Created 05-20-2025 08:10 AM
My NiFi pipeline fetches and processes files from an SFTP server.
When the number of files to fetch does not exceed 500, everything works well.
However, sometimes the number of files the pipeline has to list at once exceeds 2,000,000, which critically impacts performance.
I’m trying to find a way to throttle the file stream so that no more than 500 files are processed at any given time.
First, I looked into the GetSFTP processor. It has a convenient property called "Remote Poll Batch Size".
However, this deprecated processor has several disadvantages, the most significant being that it does not maintain state.
Because of this, when I set "Delete original" to False, it fetches files infinitely.
Setting "Delete original" to True is not desirable because my pipeline’s guaranteed delivery requirements mandate that files should only be deleted after successful processing (not at the start of the pipeline).
Next, I explored back pressure settings in the queue between ListSFTP and FetchSFTP.
For example, I set the back pressure threshold to 500 in the queue between these processors.
However, as I understand it:
When ListSFTP reads 2 million files, it pushes all of them into the queue.
ListSFTP can only add next files to the queue once FetchSFTP has processed enough files to bring the count below the back pressure limit (e.g., after 1,900,501 files are consumed).
This behavior is not what I expected.
I wanted one of the following:
ListSFTP lists no more than 500 files at a time, or
The queue between ListSFTP and FetchSFTP holds no more than 500 files, or
FetchSFTP fetches no more than 500 files at a time.

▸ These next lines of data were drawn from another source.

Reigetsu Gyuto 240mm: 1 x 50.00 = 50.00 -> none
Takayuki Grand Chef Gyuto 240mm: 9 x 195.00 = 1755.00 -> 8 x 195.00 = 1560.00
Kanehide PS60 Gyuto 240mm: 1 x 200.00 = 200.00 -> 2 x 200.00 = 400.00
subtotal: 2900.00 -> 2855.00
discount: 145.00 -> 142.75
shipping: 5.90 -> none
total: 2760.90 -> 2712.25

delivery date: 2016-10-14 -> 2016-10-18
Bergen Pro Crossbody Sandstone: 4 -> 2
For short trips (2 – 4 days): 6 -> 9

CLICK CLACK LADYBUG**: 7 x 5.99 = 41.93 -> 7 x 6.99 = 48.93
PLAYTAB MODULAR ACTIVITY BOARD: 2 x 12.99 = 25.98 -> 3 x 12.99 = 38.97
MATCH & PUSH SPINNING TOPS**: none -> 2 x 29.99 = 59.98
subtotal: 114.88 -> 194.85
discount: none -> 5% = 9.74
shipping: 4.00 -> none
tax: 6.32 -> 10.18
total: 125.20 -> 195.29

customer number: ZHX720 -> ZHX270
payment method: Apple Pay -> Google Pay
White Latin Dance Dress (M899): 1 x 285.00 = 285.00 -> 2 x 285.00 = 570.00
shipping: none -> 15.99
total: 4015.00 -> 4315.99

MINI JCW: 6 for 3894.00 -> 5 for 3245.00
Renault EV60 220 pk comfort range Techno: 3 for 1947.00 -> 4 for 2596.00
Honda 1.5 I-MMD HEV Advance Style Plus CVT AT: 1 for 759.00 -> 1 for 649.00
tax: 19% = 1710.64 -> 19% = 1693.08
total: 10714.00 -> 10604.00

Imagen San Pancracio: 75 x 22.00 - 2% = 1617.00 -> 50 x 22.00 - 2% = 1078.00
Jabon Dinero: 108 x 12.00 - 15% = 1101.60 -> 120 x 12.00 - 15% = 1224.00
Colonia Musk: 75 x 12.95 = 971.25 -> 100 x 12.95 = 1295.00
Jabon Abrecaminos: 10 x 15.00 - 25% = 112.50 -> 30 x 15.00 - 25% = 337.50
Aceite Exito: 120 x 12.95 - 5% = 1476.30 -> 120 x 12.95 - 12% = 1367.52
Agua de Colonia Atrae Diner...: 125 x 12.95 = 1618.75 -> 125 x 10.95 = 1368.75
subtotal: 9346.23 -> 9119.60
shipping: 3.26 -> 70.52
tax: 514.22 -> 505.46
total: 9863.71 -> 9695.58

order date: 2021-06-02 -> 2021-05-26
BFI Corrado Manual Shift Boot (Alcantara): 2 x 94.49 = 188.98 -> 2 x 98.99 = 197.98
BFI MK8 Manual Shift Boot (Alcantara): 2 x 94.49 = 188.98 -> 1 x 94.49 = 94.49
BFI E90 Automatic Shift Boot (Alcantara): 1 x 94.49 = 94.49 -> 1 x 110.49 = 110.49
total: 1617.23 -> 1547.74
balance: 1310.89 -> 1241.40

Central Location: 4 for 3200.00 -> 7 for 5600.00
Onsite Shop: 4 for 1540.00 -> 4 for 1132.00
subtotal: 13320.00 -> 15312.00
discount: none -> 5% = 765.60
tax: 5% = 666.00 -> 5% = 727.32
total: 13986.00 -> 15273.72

Is there a way to solve this problem without creating a custom processor or using Groovy scripts?
Created 05-20-2025 10:07 AM
@AndreyDE
NiFi Connection Backpressure can not trigger changes in configuration of upstream processor. Often the client library dictates what happens when the client is executed and NiFi may have no control over number returned. The NiFi scheduler that is responsible for giving a processor component a thread to execute looks at the downstream connection(s) coming off a processor and if any are applying Backpressure, it will not give that upstream processor a thread. So Backpressure thresholds are soft limits. So when ListSFTP gets a thread it executes the SFTP client and it returns all files based on the filtering configurations.
Number 1 and number 2 are not possible with ListSFTP due to limitations I described above.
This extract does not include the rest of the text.